Let $k$ be an algebraically closed field and let $f:X\longrightarrow \mathbf{P}^1_{k}$ be a semi-stable curve. Let $s$ denote the number of singular fibres. If $X$ is non-isotrivial and of positive genus, we have that $s>2$ (Beauville and Szpiro). As Angelo stated in my previous question, for genus >1 and $k=\mathbf{C}$, Sheng-Li Tan has shown that $s>4$.

Now, let $S=\textrm{Spec} \mathbf{Z}$ and let $X\longrightarrow S$ be a (regular) semi-stable arithmetic surface. Let $s$ be the number of singular fibres. Fontaine has shown that $s>0$ if $X$ is of positive genus.

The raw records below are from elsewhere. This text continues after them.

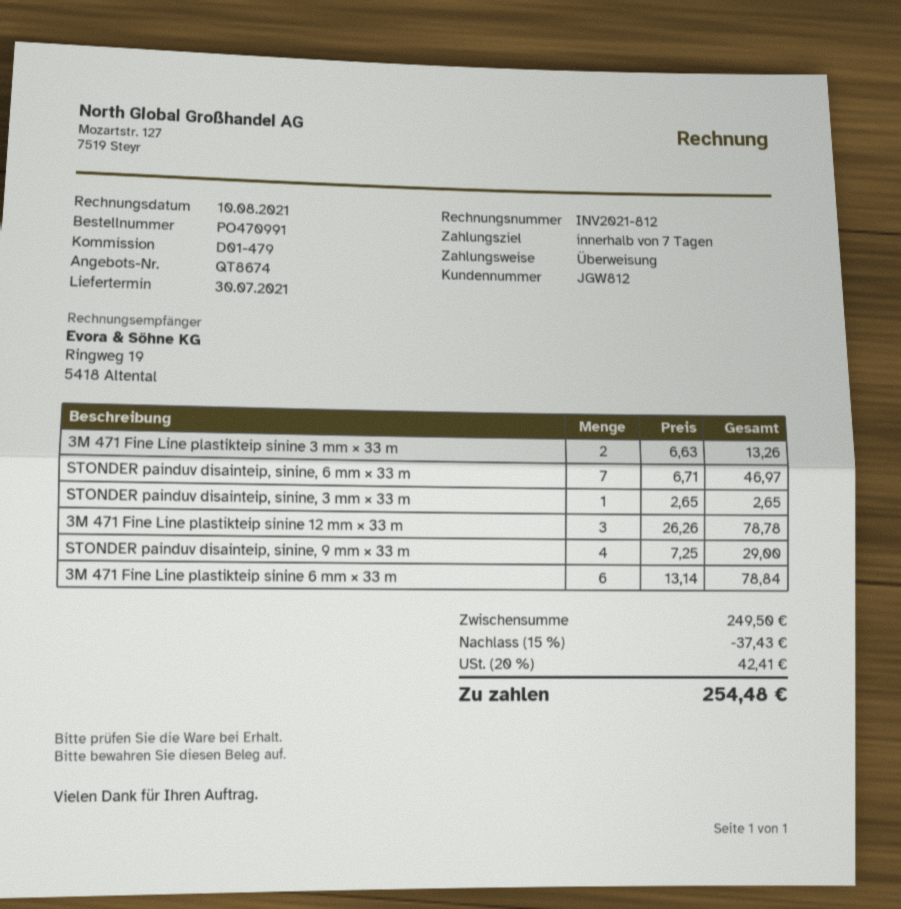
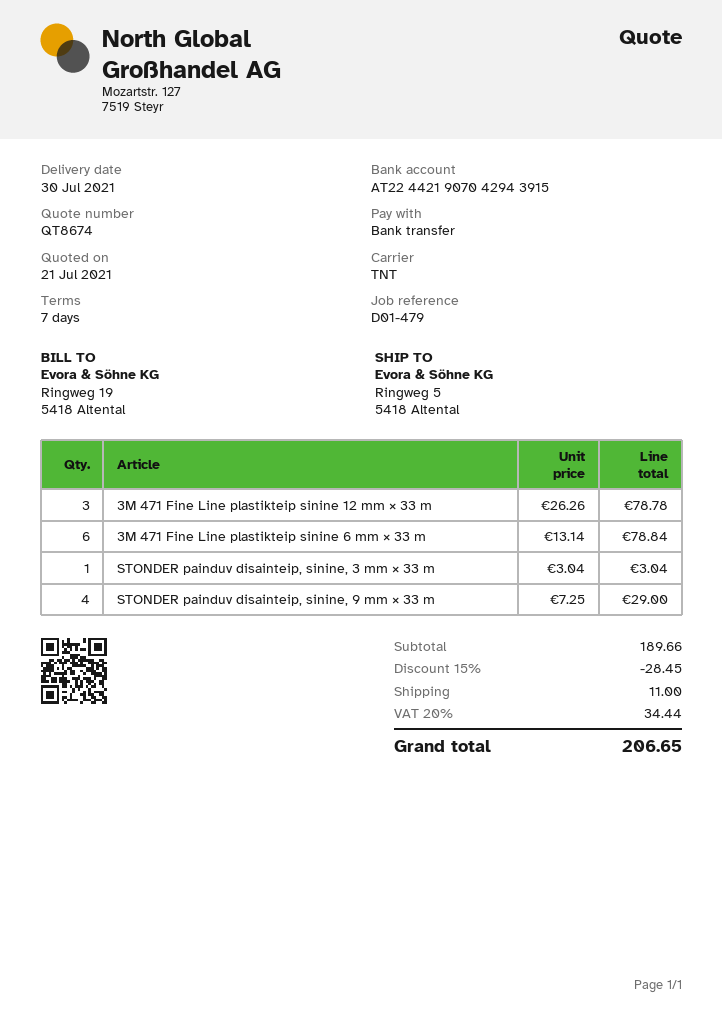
3M 471 Fine Line plastikteip sinine 3 mm × 33 m: 2 x 6.63 = 13.26 -> none
STONDER painduv disainteip, sinine, 6 mm × 33 m: 7 x 6.71 = 46.97 -> none
STONDER painduv disainteip, sinine, 3 mm × 33 m: 1 x 2.65 = 2.65 -> 1 x 3.04 = 3.04
subtotal: 249.50 -> 189.66
discount: 15% = 37.43 -> 15% = 28.45
shipping: none -> 11.00
tax: 20% = 42.41 -> 20% = 34.44
total: 254.48 -> 206.65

Question. Let $g>0$ be an integer. Does there exist a semi-stable arithmetic surface $X\longrightarrow S$ of genus $g$ with precisely one singular fibre?

I expect the answer to be yes for $g=1$ but no for $g>1$.

Example. The modular curve $X_1(\ell)$ ($\ell$ big enough) has semi-stable reduction over Spec $\mathbf{Z}[\zeta_{l}]$. This model has precisely one singular fibre. Note that the modular curve $X_1(l)$ does not have semi-stable reduction over $\mathbf{Z}$.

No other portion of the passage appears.